Rio de Janeiro - O Mistério Público (MP) do Rio quer ouvir dois filhos do diretor de Gás e Energia da Shell, Todd Staheli, 39 anos, assassinado no último domingo. Além dos filhos da vítima uma menina de 13 anos e um menino de 10 anos um casal amigo da família também poderá ser convocado para depoimento.
Segundo o Ministério Público, foi pedida à Justiça a ''produção antecipada de provas''. Com isso, as quatro testemunhas poderão ser ouvidas em juízo, com auxílio de um tradutor.
As promotoras Monica di Piero e Marcele Navega alegaram que a polícia encontrou dificuldades, apesar da presença de um representante do consulado americano, em ouvir as testemunhas.

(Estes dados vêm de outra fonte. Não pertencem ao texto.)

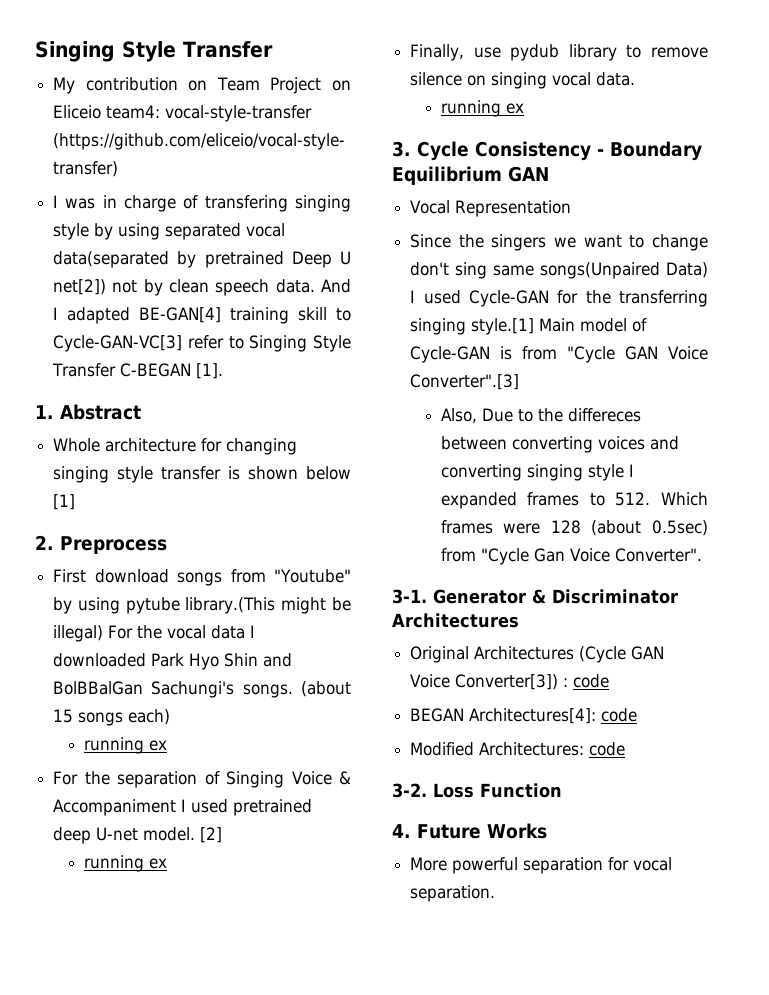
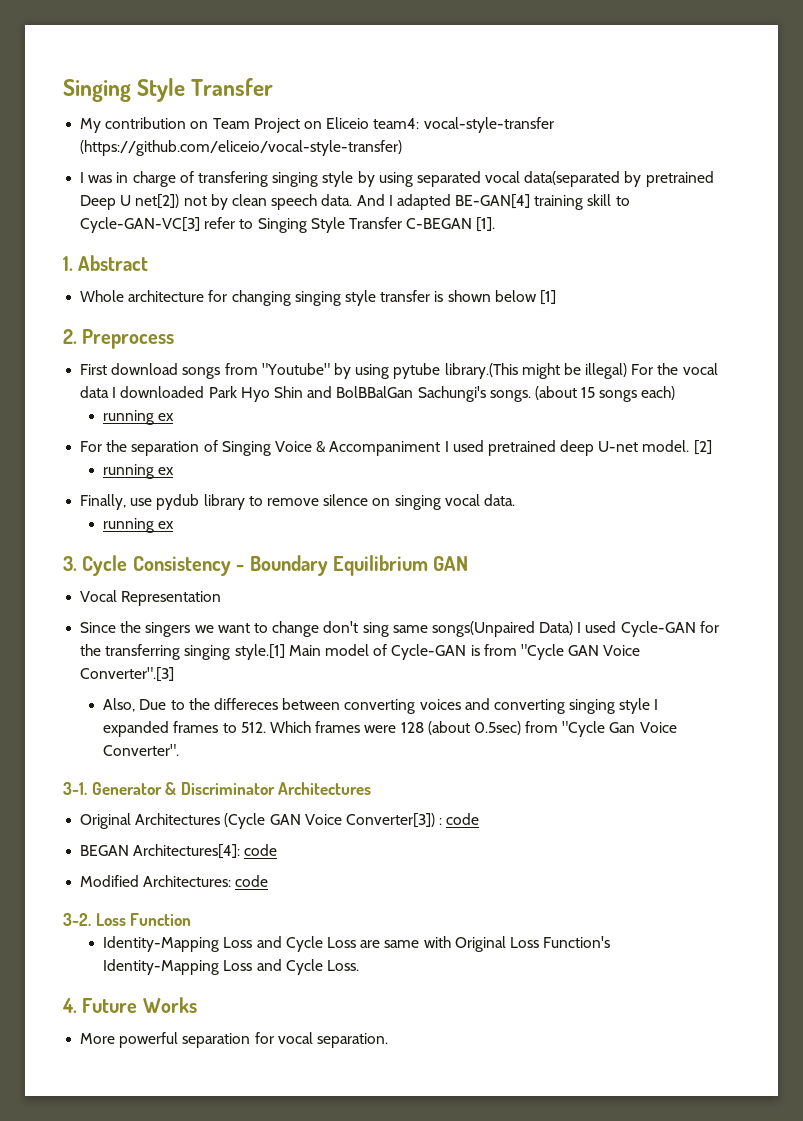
(562, 790) none -> [103,936,611,952] [103,959,359,975] // Identity-Mapping Loss and Cycle Loss are same with Original Loss Function's Identity-Mapping Loss and Cycle Loss.

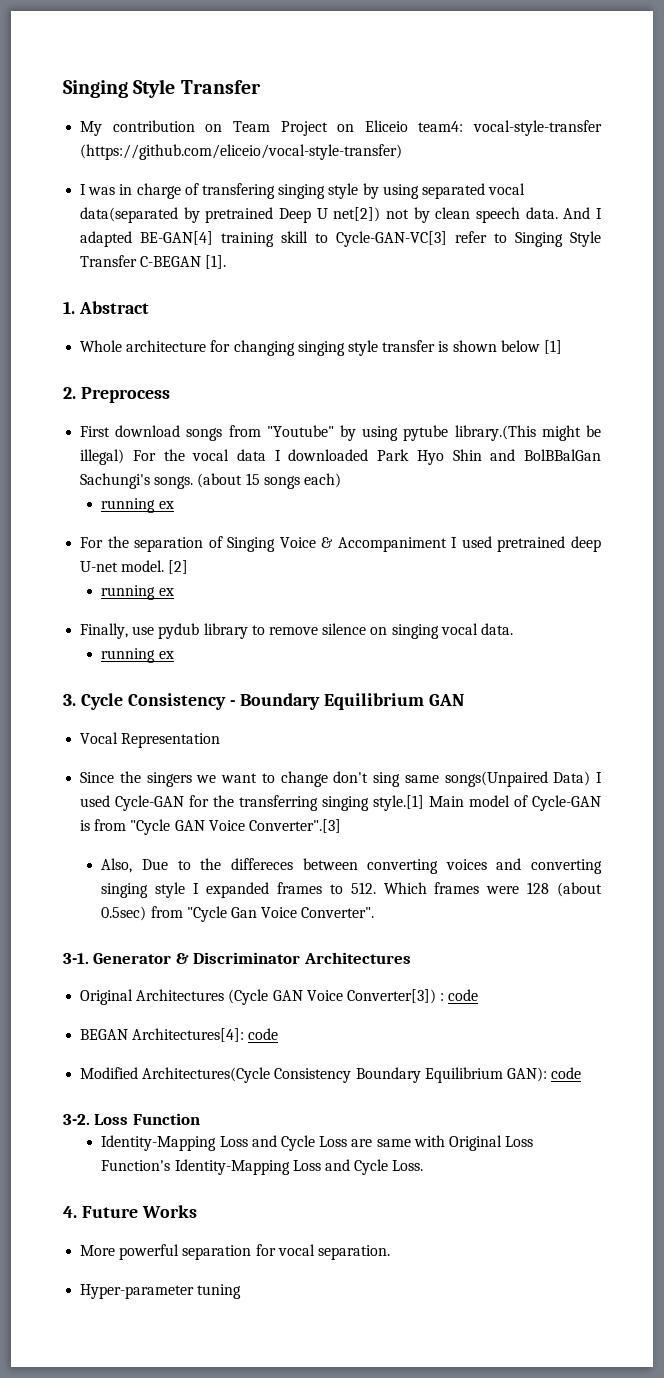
[143,875,232,887] Architectures: -> [142,1067,547,1083] Architectures(Cycle Consistency Boundary Equilibrium GAN):
(388, 1040) none -> [80,1284,242,1299] // Hyper-parameter tuning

O crime ocorreu no condomínio Porto dos Cabritos, na Barra da Tijuca (zona oeste), e é um mistério para a polícia. Staheli e a mulher, Michelle Staheli, 34, foram atacados enquanto dormiam. O casal foi encontrado pelo filho de 10 anos, que entrou no quarto atraído pelo despertador que não parava de tocar. As vítimas foram atingidas por um objeto cortante, provavelmente uma machadinha ou uma tesoura de jardineiro, segundo a polícia.
A mulher do executivo está internada em estado gravíssimo na UTI do Hospital Copa D'Or. O casal, de nacionalidade norte-americana, mudou-se para o Brasil havia apenas três meses, com os quatro filhos: três meninas de 13, 5 e 3 anos e um menino de 10 anos.
A polícia do Rio também quer ouvir em depoimento formal a filha mais velha do diretor da Shell. Em depoimento informal, a adolescente disse que o pai recebeu um telefonema de Londres para tratar dos projetos do gasoduto Brasil-Bolívia. Staheli teria se sentido pressionado, de acordo com o secretário da Segurança, Anthony Garotinho. A Shell informou que o executivo nunca comentou sobre ameaças.
Terça-feira, o delegado Carlos Henrique Machado, da Delegacia de Homicídios, afirmou que a adolescente só deverá deixar o País após prestar depoimento à policia. Segundo a Secretaria da Segurança Pública, o pedido já foi feito à Justiça.
As portas da casa não foram arrombadas. Peritos analisam vestígios na casa. Policiais coletaram impressões digitais e aplicaram uma substância capaz de detectar sangue. Mergulhadores do Corpo de Bombeiros fizeram buscas em uma lagoa localizada nos fundos do condomínio na tentativa de achar a arma usada no crime.
Os pais de Staheli e irmãos de Michelle chegaram terça-feira ao Brasil.